Karius zagrał 3 mecze, 2-3 niepewne wyjścia, jedno złe wybicie piłki, przy golach bez szans. Jest w Anglii parę miesięcy.
Mignolet jest w EPL od 6 lat. Nadal nie potrafi grać w powietrzu, na przedpolu na ziemi również. Grę nogami poprawił, choć nadal nie jest ona na zadowalającym poziomie, szczególnie biorąc pod uwagę jakość i czas podejmowanych przez niego decyzji. Za często podaje na smród, zbyt długo trzyma piłkę przy nodze.

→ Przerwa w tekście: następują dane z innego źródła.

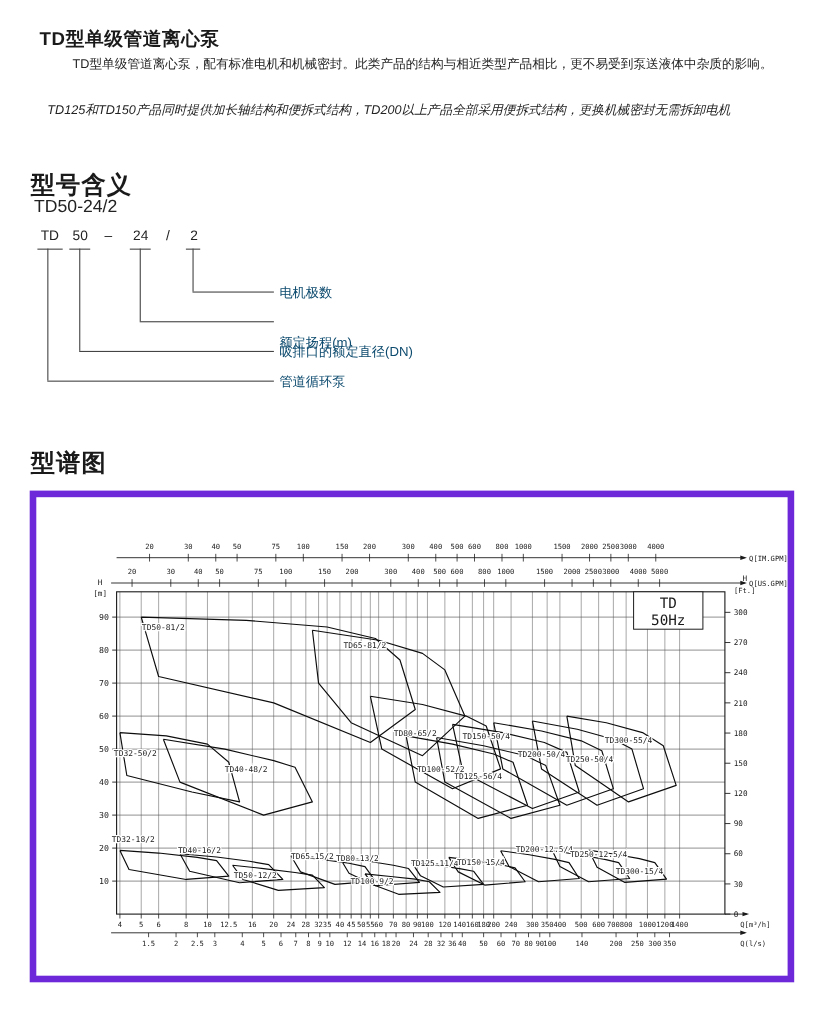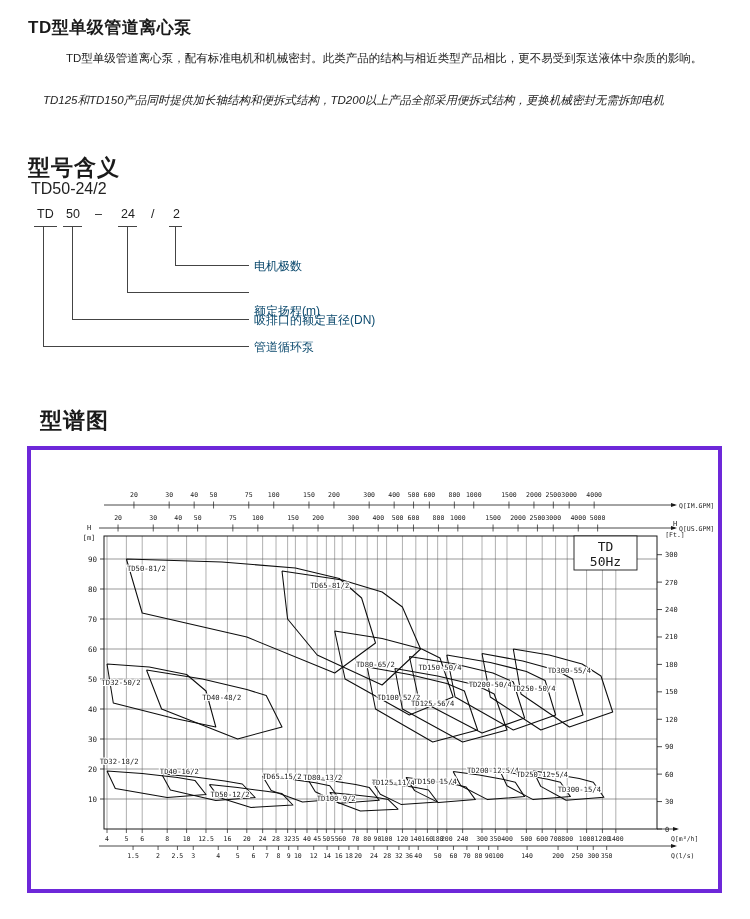--- a/index.html
+++ b/index.html
@@ -4,7 +4,7 @@
 <style>
   html,body{margin:0;padding:0;background:#fafafa;}
   #page{position:relative;width:750px;height:919px;background:#fff;font-family:"Liberation Sans","DejaVu Sans",sans-serif;color:#1a1a1a;overflow:hidden;}
-  h1.title{position:absolute;left:28px;top:16px;margin:0;font-size:17px;font-weight:bold;letter-spacing:0.5px;}
+  h1.title{position:absolute;left:28px;top:16px;margin:8px;font-size:17px;font-weight:bold;letter-spacing:0.5px;}
   .intro-line{position:absolute;font-size:11.5px;white-space:nowrap;color:#222;}
   h2.sec{position:absolute;margin:0;font-size:22px;font-weight:bold;letter-spacing:1px;}
   .example{position:absolute;left:31px;top:180px;font-size:16px;color:#222;}

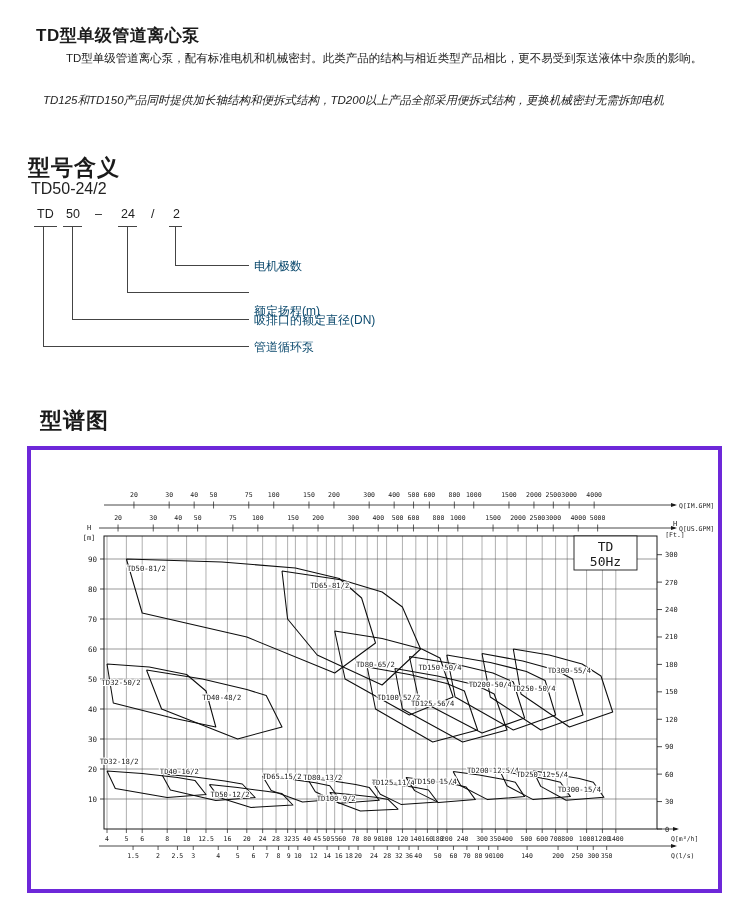--- a/index.html
+++ b/index.html
@@ -59,7 +59,7 @@
     <div class="legend-label" style="top:136px;">管道循环泵</div>
   </div>
 
-  <h2 class="sec" style="left:40px;top:406px;">型谱图</h2>
+  <h2 class="sec" style="left:28px;top:406px;">型谱图</h2>
 
   <div id="chart-box">
     <svg id="pump-chart" width="693" height="445" viewBox="0 0 693 445">

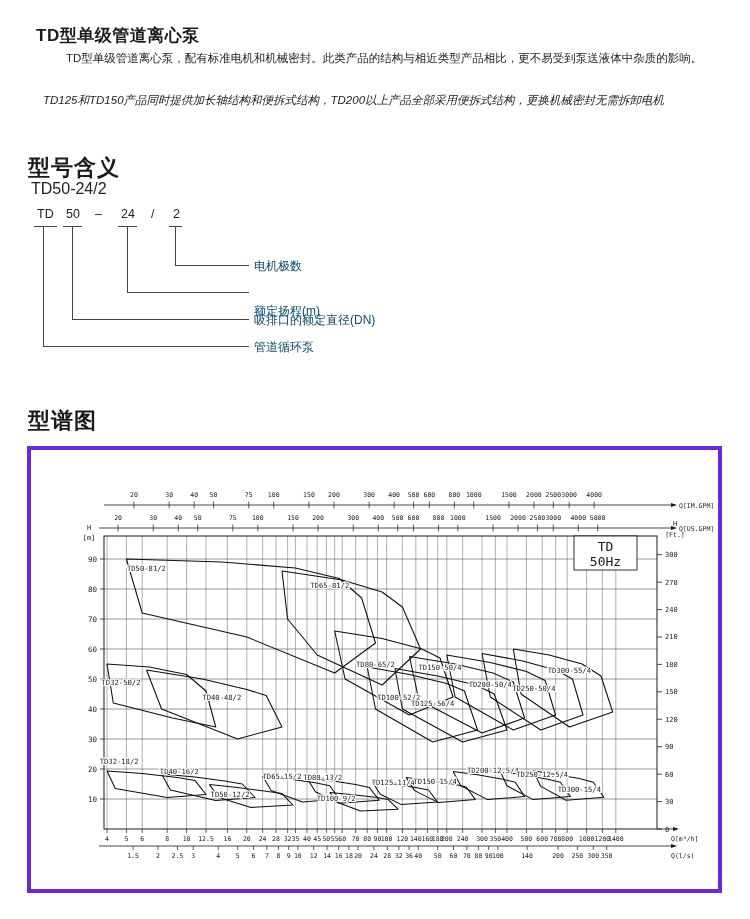--- a/index.html
+++ b/index.html
@@ -13,7 +13,7 @@
   .vline{position:absolute;width:1px;background:#444;}
   .hline{position:absolute;height:1px;background:#444;}
   .legend-label{position:absolute;left:224px;font-size:12px;color:#0c4a6e;white-space:nowrap;}
-  #chart-box{position:absolute;left:27px;top:446px;width:695px;height:447px;border:4px solid #6d28d9;background:#fff;box-sizing:border-box;}
+  #chart-box{position:absolute;left:27px;top:446px;width:695px;height:447px;border:6px solid #6d28d9;background:#fff;box-sizing:border-box;}
   #pump-chart{display:block;}
   #pump-chart text{font-family:"DejaVu Sans Mono","Liberation Mono",monospace;fill:#1a1a1a;}
 </style>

Nie widzę kompletnie żadnego sensu w przywracaniu Mignoleta do bramki, bo Karius póki co nie przywykł do Premier League, zwłaszcza, że jego konkurent przez 3 sezony udowadniał, że nie spełnia wymagań. To tylko przedłużanie adaptacji Niemca i długoterminowo nie da niczego. Krótkoterminowo nie zmieni to zbyt wiele, więc po co decydować się na taki ruch?
Benitez nie sadzał Reiny na ławce widząc, że ten popełniał błędy. Wiedział, że Dudek też ma problemy na przedpolu, więc jaki był tym sens.
Karius potrzebuje czasu na adaptację, a nie tony krytyki po TRZECH meczach, w których nie popełnił jakiejś dużej liczby błędów i nie grał tak słabo, żeby usprawiedliwić krytykę, którą dostaje.
Jednym zdaniem- Aldo jak zwykle gada głupoty.